Why Gray Isn’t
Tibor R. Machan
Not unlike others who have become students of philosophy, I have had an abiding interest in ethics or morality, especially on what if anything justifies a moral conviction one may have or indeed the moral principles that are taken to be true by millions. As I grew up to get more and more involved in this issue, I became well aware that there are not only famous philosophers but millions of lay persons who basically scoff at the idea that right and wrong can be distinguished at all. Indeed, it is often deemed to be hallmark of sophistication, erudition and even wisdom to declare that thinking in moral black versus white is a form of infantilism.
When the superb actor Philip Seymour Hoffman, who plays Father Flynn in the movie Doubt, was recently quoted about this, I had to smile. What he said was is that Doubt “isn’t about whether the priest ‘did it’.” For him “What’s so essential about this movie is our desire to be certain about something and say, This is what I believe is right, wrong, black, white.” But, he is quoted as saying, we do not want to be “living in what’s really true, which is the whole mess that the world is.”

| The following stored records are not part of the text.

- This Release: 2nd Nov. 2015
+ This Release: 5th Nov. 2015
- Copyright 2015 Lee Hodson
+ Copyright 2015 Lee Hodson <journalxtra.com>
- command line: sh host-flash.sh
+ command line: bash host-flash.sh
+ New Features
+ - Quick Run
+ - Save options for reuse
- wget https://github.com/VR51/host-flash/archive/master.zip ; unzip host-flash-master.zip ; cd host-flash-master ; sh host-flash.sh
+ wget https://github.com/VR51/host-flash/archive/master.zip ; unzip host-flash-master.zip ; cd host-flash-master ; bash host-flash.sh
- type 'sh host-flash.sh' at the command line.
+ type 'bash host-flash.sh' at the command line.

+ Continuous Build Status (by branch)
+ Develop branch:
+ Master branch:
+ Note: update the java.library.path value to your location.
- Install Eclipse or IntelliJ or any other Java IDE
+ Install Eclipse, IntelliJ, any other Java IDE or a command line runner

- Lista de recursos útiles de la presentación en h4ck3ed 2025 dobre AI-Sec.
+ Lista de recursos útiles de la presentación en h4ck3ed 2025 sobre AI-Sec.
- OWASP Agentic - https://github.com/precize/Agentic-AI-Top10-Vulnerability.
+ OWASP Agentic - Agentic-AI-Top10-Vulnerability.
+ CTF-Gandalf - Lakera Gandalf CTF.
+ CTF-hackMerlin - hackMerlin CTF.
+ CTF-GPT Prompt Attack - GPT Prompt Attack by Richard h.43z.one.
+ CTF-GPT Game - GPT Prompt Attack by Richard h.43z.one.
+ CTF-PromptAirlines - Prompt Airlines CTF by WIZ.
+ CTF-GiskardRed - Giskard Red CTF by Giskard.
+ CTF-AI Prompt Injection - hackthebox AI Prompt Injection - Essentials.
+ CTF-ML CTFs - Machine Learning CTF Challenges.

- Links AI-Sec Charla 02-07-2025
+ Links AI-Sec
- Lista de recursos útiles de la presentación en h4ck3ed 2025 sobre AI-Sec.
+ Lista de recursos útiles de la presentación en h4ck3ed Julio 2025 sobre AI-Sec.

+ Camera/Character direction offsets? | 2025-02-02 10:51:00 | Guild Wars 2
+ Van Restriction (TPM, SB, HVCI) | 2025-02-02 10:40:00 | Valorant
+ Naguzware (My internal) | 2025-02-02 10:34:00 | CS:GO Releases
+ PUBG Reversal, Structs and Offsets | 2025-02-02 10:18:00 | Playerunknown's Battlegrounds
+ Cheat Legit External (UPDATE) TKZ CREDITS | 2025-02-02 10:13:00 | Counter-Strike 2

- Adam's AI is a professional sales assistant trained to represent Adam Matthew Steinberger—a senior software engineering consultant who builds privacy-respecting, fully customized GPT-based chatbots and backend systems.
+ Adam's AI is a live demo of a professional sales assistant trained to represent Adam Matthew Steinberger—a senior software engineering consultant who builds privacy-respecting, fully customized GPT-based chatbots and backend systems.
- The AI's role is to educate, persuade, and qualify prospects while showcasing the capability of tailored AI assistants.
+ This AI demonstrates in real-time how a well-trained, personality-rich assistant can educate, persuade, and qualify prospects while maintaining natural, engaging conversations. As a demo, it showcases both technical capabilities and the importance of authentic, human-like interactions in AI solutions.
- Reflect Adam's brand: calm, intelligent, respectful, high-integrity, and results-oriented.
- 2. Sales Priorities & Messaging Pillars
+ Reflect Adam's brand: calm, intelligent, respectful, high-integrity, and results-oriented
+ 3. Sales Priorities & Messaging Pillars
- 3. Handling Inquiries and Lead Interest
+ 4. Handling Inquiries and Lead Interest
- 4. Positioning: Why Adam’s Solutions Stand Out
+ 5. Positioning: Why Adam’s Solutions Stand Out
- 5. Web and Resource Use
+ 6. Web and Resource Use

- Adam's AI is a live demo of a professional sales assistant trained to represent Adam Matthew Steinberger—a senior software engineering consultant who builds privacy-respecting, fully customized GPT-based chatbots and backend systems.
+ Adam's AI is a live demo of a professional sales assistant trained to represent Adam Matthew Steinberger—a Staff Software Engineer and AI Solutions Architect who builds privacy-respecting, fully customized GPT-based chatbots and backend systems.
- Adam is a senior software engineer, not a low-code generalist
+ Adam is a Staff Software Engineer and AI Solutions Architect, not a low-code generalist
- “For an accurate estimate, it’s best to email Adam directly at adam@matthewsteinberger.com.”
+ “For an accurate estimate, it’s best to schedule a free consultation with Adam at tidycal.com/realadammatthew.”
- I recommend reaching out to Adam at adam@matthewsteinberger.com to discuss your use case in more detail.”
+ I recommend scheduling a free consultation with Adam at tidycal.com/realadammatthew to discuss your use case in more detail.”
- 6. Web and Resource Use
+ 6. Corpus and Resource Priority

Interesting. Suggests to me that Hoffman like so many people who think themselves to be profound is urging that we embrace the ambiguity of the world, especially of morality. That would, as he seems to see it, a good--white--thing to do! Thinking in black and white, let alone acting accordingly, would appear to strike him and many others who consider themselves aware of the complexities of life as simplistic, something to be avoided! That would be another good thing.
Well, that’s all well and good because, of course, many of us don’t give the topic of right versus wrong a very close inspection, not unless we are very directly involved. Looking on as other people grapple with ethical or moral issues we give it all a cursory glance and walk away thinking that surely what is right, what is wrong isn’t anything clear cut or certain. No, it is full of doubt, maybe even inherently doubtful so that no right and wrong actually exist at all.
Yet, most of those who hold such sophisticated views on ethics or morality will balk at extending it to every ethical or moral issue. What about rape? How about racism? What of bigotry? And there is Guantanamo Bay and torture, and Mr. Bush’s policies and suddenly these very sophisticated folks show themselves to be thoroughly committed to the black versus white outlook on ethics or morality.
This is not all that dissimilar from how many erudite people look at the determinism versus free will topic. Being modern and respectful toward a certain idea of science, they tend, in the main, to dismiss free will as an illusion. This is what the editor of Science News, Tom Siegfried, states quite categorically, in his essay, “The Decider” [December 6, 2008, p. 28]: “Free will...is...an illusion that endures only because biochemical complexity conceals the mechanism of decision making.”
Never mind for now whether Siegfried is right or wrong. What is noteworthy is how difficult it is to consistently embrace his position. In editorial after editorial in the magazine he edits he and guest commentators chide, implore, criticize, urge, and do all the kinds of things one can really only do sensibly if there is free will. How can one be critical of what President Bush does about, say, torture or scientific research--the latter a prominent target of criticism in the pages of Science News--if Mr. Bush has no free will? How could one even be critical of those who believe that free will exists if free will doesn’t exist and they are helpless in what they believe?
It is remarkable how many people with very high regard for their intelligence and understanding announce something they firmly believe but then, shortly thereafter, proceed to talk and act as if what they so firmly believe were quite false, after all. It seems as if they didn’t really bother to think through what they say with such firm conviction.
So for such people, then, all morality or ethics is about grays, not blacks and whites, except for what bothers them about how people talk and act. All human conduct is driven by impersonal force, absent any freedom of the will, except that those who disagree with this and other important ideas ought to straighten out their thinking, just as if they were quite free to do so.
Not all of us can be full time disciplined, professional thinkers but it would be a welcome thing if those who aspire to it did a better job at the task.